Townsend Claire L, Cortina-Borja Mario, Peckham Catherine S, de Ruiter Annemiek, Lyall Hermione, Tookey Pat A
MRC Centre of Epidemiology for Child Health, UCL Institute of Child Health, University College London, London, UK.
AIDS. 2008 May 11;22(8):973-81. doi: 10.1097/QAD.0b013e3282f9b67a.
In the United Kingdom (UK) and Ireland, avoidance of breastfeeding and alternative combinations of antiretroviral therapy regimen and mode of delivery are recommended according to maternal clinical status. The aim of this analysis was to explore the impact of different strategies to prevent mother-to-child transmission at a population level.
Comprehensive national surveillance study.

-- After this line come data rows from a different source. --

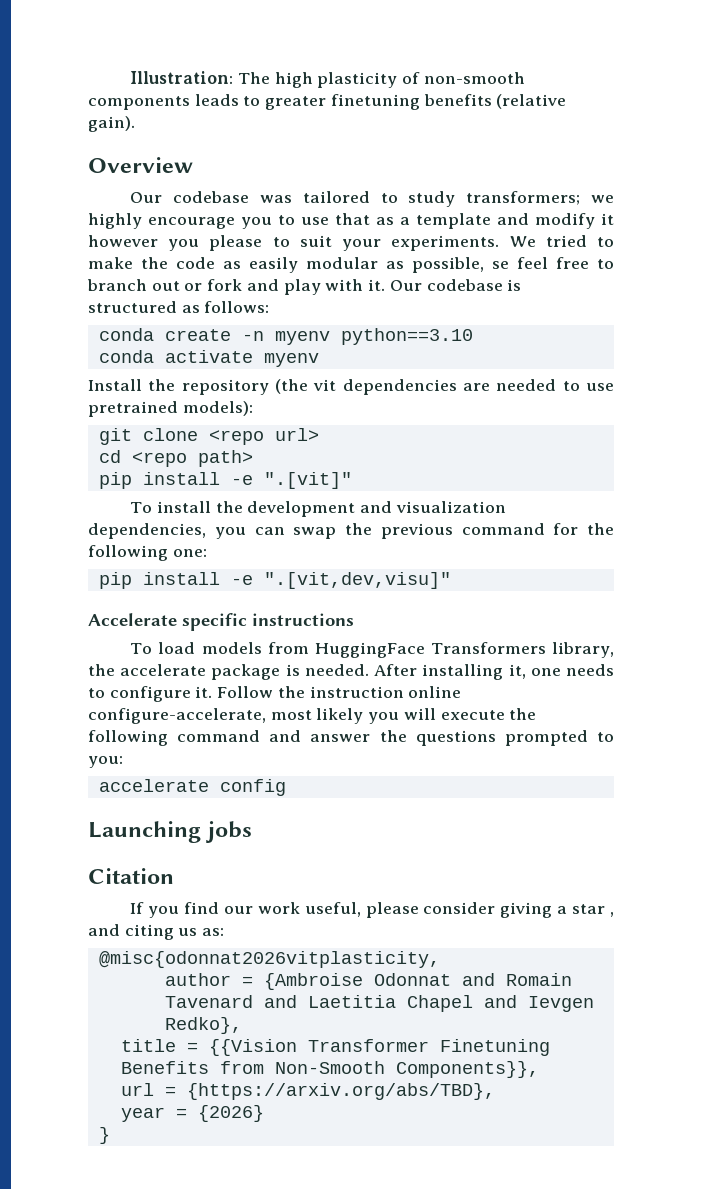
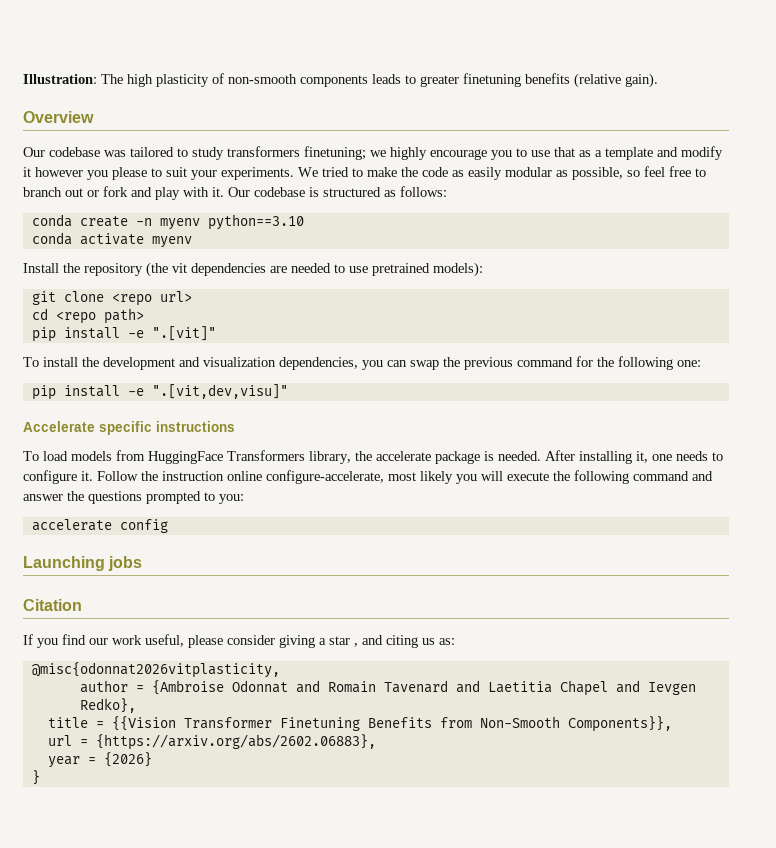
- Our codebase was tailored to study transformers; we highly encourage you to use that as a template and modify it however you please to suit your experiments.
+ Our codebase was tailored to study transformers finetuning; we highly encourage you to use that as a template and modify it however you please to suit your experiments.
- We tried to make the code as easily modular as possible, se feel free to branch out or fork and play with it.
+ We tried to make the code as easily modular as possible, so feel free to branch out or fork and play with it.
- url = {https://arxiv.org/abs/TBD},
+ url = {https://arxiv.org/abs/2602.06883},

Pregnancies in diagnosed HIV-infected women in the UK and Ireland are notified to the National Study of HIV in Pregnancy and Childhood; infant infection status is subsequently reported. Factors associated with transmission in this observational study were explored for singleton births between 2000 and 2006.
The overall mother-to-child transmission rate was 1.2% (61/5151, 95% confidence interval: 0.9-1.5%), and 0.8% (40/4864) for women who received at least 14 days of antiretroviral therapy. Transmission rates following combinations recommended in British guidelines were 0.7% (17/2286) for highly active antiretroviral therapy with planned Caesarean section, 0.7% (4/559) for highly active antiretroviral therapy with planned vaginal delivery, and 0% (0/464) for zidovudine monotherapy with planned Caesarean section (P = 0.150). Longer duration of highly active antiretroviral therapy was associated with reduced transmission after adjusting for viral load, mode of delivery and sex (adjusted odds ratio = 0.90 per week of highly active antiretroviral therapy, P = 0.007). Among 2117 infants born to women on highly active antiretroviral therapy with viral load less than 50 copies/ml, only three (0.1%) were infected, two with evidence of in-utero transmission.
Sustained low HIV transmission rates following different combinations of interventions in this large unselected population are encouraging. Current options for treatment and delivery offered to pregnant women according to British guidelines appear to be effective.
在英国和爱尔兰,建议根据母亲的临床状况避免母乳喂养,并采用抗逆转录病毒治疗方案和分娩方式的替代组合。本分析的目的是在人群层面探讨不同预防母婴传播策略的影响。
全国性综合监测研究。
英国和爱尔兰确诊感染艾滋病毒的孕妇的妊娠情况会上报给全国妊娠与儿童期艾滋病毒研究;随后报告婴儿的感染状况。对2000年至2006年期间单胎分娩进行观察性研究,探讨与传播相关的因素。
总体母婴传播率为1.2%(61/5151,95%置信区间:0.9 - 1.5%),接受至少14天抗逆转录病毒治疗的女性的传播率为0.8%(40/4864)。按照英国指南推荐的组合,接受高效抗逆转录病毒治疗并计划剖宫产的传播率为0.7%(17/2286),接受高效抗逆转录病毒治疗并计划阴道分娩的传播率为0.7%(4/559),接受齐多夫定单药治疗并计划剖宫产的传播率为0%(0/464)(P = 0.150)。在调整病毒载量、分娩方式和性别后,高效抗逆转录病毒治疗时间越长,传播率越低(高效抗逆转录病毒治疗每增加一周,调整后的优势比 = 0.90,P = 0.007)。在病毒载量低于50拷贝/ml且接受高效抗逆转录病毒治疗的女性所生的2117名婴儿中,只有3名(0.1%)被感染,其中2名有宫内传播的证据。
在这个未经过筛选的大型人群中,不同干预措施组合后持续保持低艾滋病毒传播率令人鼓舞。按照英国指南为孕妇提供的当前治疗和分娩选择似乎是有效的。